OBS: Como o tremor não é intencional, ele não chega a ser funcionalmente limitante. A
maioria dos pacientes apenas possui queixas estéticas quanto a ele.

- A instabilidade postural é a perda dos reflexos de readaptação postural. Sem esse


reflexo, o indivíduo perde o equilíbrio ao esbarrar em objetos, e cai. Na maioria dos casos
de doença de Parkinson, ocorre em fases mais avançadas da doença. Quando possuir
início mais precoce, outro diagnóstico de parkinsonismo deve ser considerado.

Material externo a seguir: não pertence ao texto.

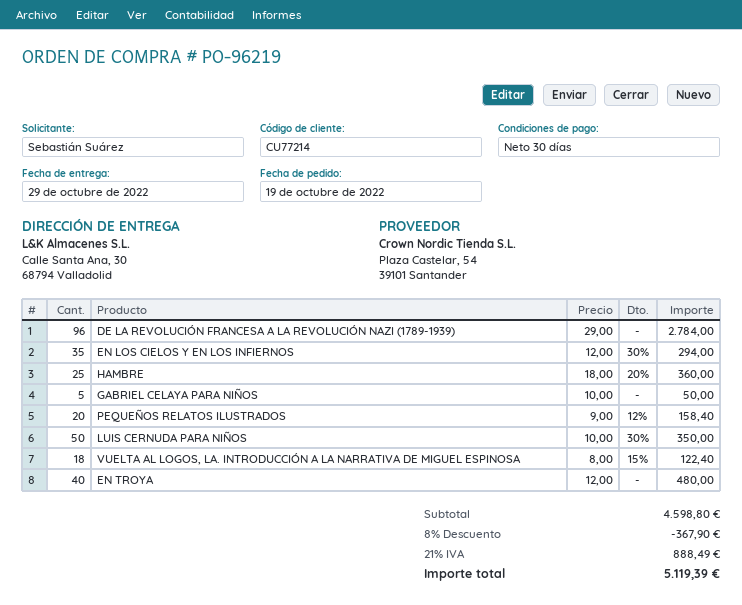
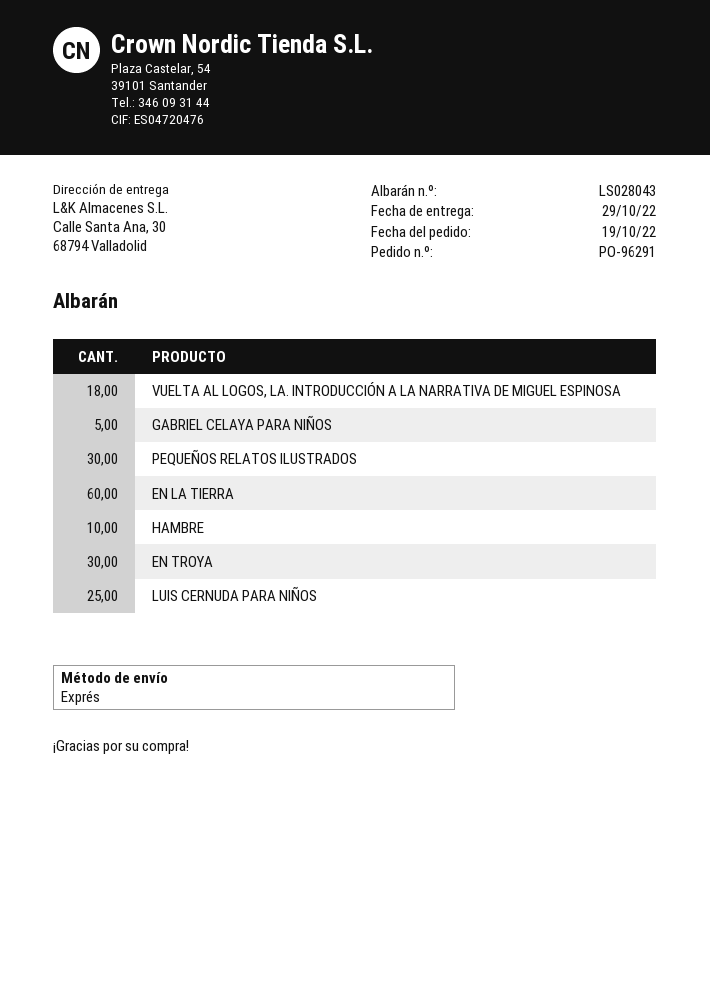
order number: PO-96219 -> PO-96291
DE LA REVOLUCIÓN FRANCESA A LA REVOLUCIÓN NAZI (1789-1939): 96 -> none
EN LOS CIELOS Y EN LOS INFIERNOS: 35 -> none
HAMBRE: 25 -> 10
PEQUEÑOS RELATOS ILUSTRADOS: 20 -> 30
LUIS CERNUDA PARA NIÑOS: 50 -> 25
EN TROYA: 40 -> 30
EN LA TIERRA: none -> 60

- Ainda que o diagnóstico de parkinsonismo, quando esses sinais estão presentes, seja
relativamente fácil, algumas formas de apresentação específicas podem ser
particularmente difíceis de serem reconhecidas:
-> Forma rígido-acinética: não há tremor presente.
-> Forma de tremor: diagnóstico diferencial com tremor essencial.

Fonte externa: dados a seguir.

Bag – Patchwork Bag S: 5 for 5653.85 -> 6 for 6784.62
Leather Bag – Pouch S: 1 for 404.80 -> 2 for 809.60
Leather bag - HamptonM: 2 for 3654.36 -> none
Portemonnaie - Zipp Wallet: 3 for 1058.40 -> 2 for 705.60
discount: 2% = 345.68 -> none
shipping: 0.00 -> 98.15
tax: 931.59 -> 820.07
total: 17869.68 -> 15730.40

- As principais doenças de parkinsonismo incluem:


-> Primária: doença de Parkinson;
-> Secundária: uso de drogas, problemas vasculares, TCE, infecções, etc.
-> Atípicas: demência de Lewy, atrofia de múltiplos sistemas, etc.

OBS: As formas atípicas de parkinsonismo tendem a ser semelhantes à doença de


Parkinson, acrescidas de sintomas extras.

DOENÇA DE PARKINSON

- Nos Estados Unidos, é a segunda principal causa de demência – perdendo apenas para
Alzheimer. É responsável por cerca de 75% dos casos de parkinsonismo. Tende a ocorrer
acima dos 60 anos de idade, mas há relatos de casos em pacientes jovens. Quanto mais
cedo a doença se desenvolver, maior a probabilidade de ela ter etiologia genética.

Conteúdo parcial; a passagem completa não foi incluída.